Pero lo que terminó de convencer a Bertrand de que detrás de Proust fermentó un rico caldo de influencias paranormales, pasadas por alto por la crítica literaria, fue el hallazgo de un número de la prestigiosa Nouvelle Revue Française que en 1923 citó a los colegas más cercanos del escritor para honrarlo. Casi la mitad de ellos lo describieron como un tipo raro, cómico y generoso, y con unas facultades mentales fuera de lo común. Henri Bardac, por ejemplo, dijo de Proust que «realmente poseía el don de la adivinación». Anna de Noailles subrayó su capacidad para «presentir el futuro» al tiempo que otros lo tildaron de médium y hasta de mago. Sin embargo, el más explícito fue Reinaldo Hahn, su mejor amigo, cuando recordó que un día se lo encontró inmóvil, en trance, sentado durante horas ante un macizo de rosales. «Tenía la cabeza inclinada, la mirada seria, parpadeaba, el ceño ligeramente fruncido como por un esfuerzo de atención intensa, y con la mano izquierda empujaba obstinadamente la punta de su bigotito negro entre los labios». Era en ese estado cuando Proust lograba penetrar en cualquier materia y comprender hasta el último de sus átomos.
Bertrand Méheust acaba de recoger estas evidencias en un trabajo magnífico que acaba de publicarse en español: El escritor y las ciencias psíquicas (Luciérnaga).
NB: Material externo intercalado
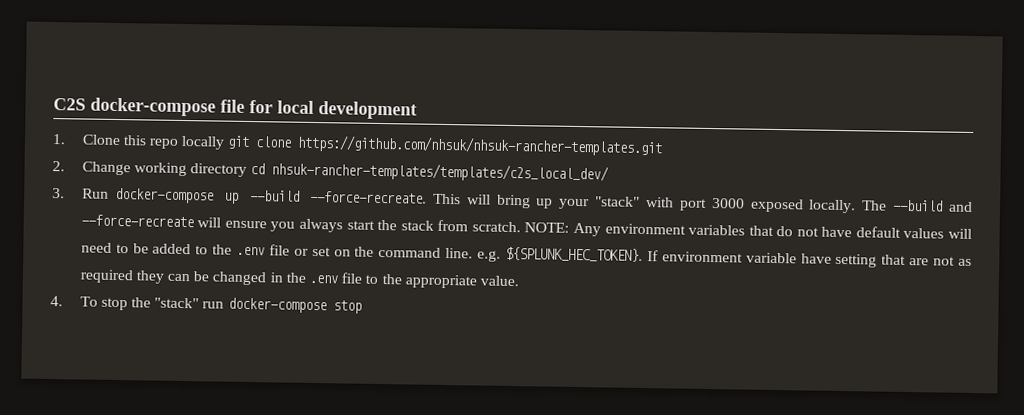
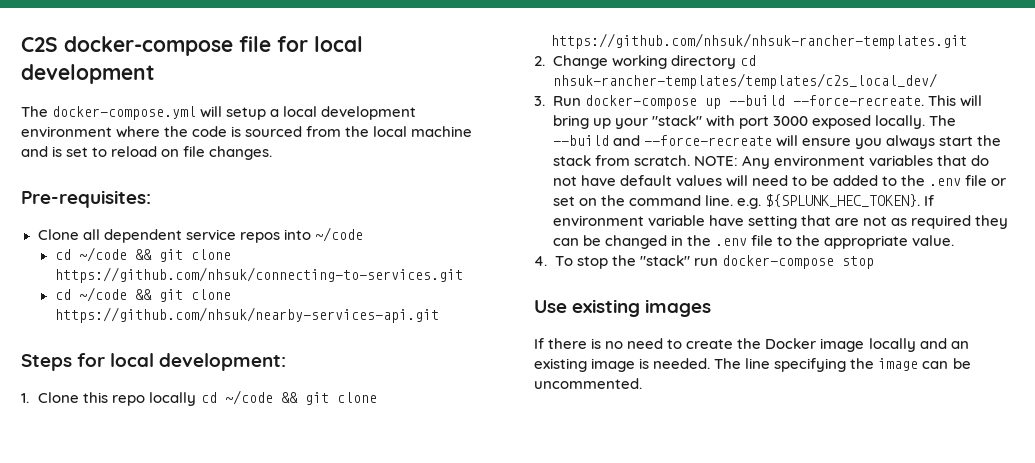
(417, 110) none -> [21,106,417,120] [21,126,473,138] [21,146,273,160] [21,190,151,208] [37,227,363,243] [54,247,231,262] [54,267,463,283] [54,287,231,302] [54,307,439,323] [21,353,287,371] // The docker-compose.yml will setup a local development environment where the code is sourced from the local machine and is set to reload on file changes. // Pre-requisites: // Clone all dependent service repos into ~/code // cd ~/code && git clone https://github.com/nhsuk/connecting-to-services.git // cd ~/code && git clone https://github.com/nhsuk/nearby-services-api.git // Steps for local development:
(226, 142) none -> [200,390,298,405] cd ~/code &&
(362, 307) none -> [534,299,712,317] [534,338,969,352] [534,358,971,372] [534,378,642,389] // Use existing images // If there is no need to create the Docker image locally and an existing image is needed. The line specifying the image can be uncommented.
Su lectura propone una reinterpretación radical de la historia reciente de la literatura. Una en la que Víctor Hugo, Valle, Borges, Maeterlink, Juan Ramón Jiménez o Proust parecen socios –aunque no lo sean– de un club esotérico decidido a explorar el más allá y sus meandros con la sola arma de las letras.
Mi amigo, pues, lo ha vuelto a hacer. Ha conseguido cambiar mi punto de vista sobre un asunto del que, torpe de mí, creía saber algo. Por eso es excepcional. Y por eso les invito a leerlo con los ojos muy abiertos. Los ojos de Proust.
Javier Sierra es escritor y premio Planeta de novela.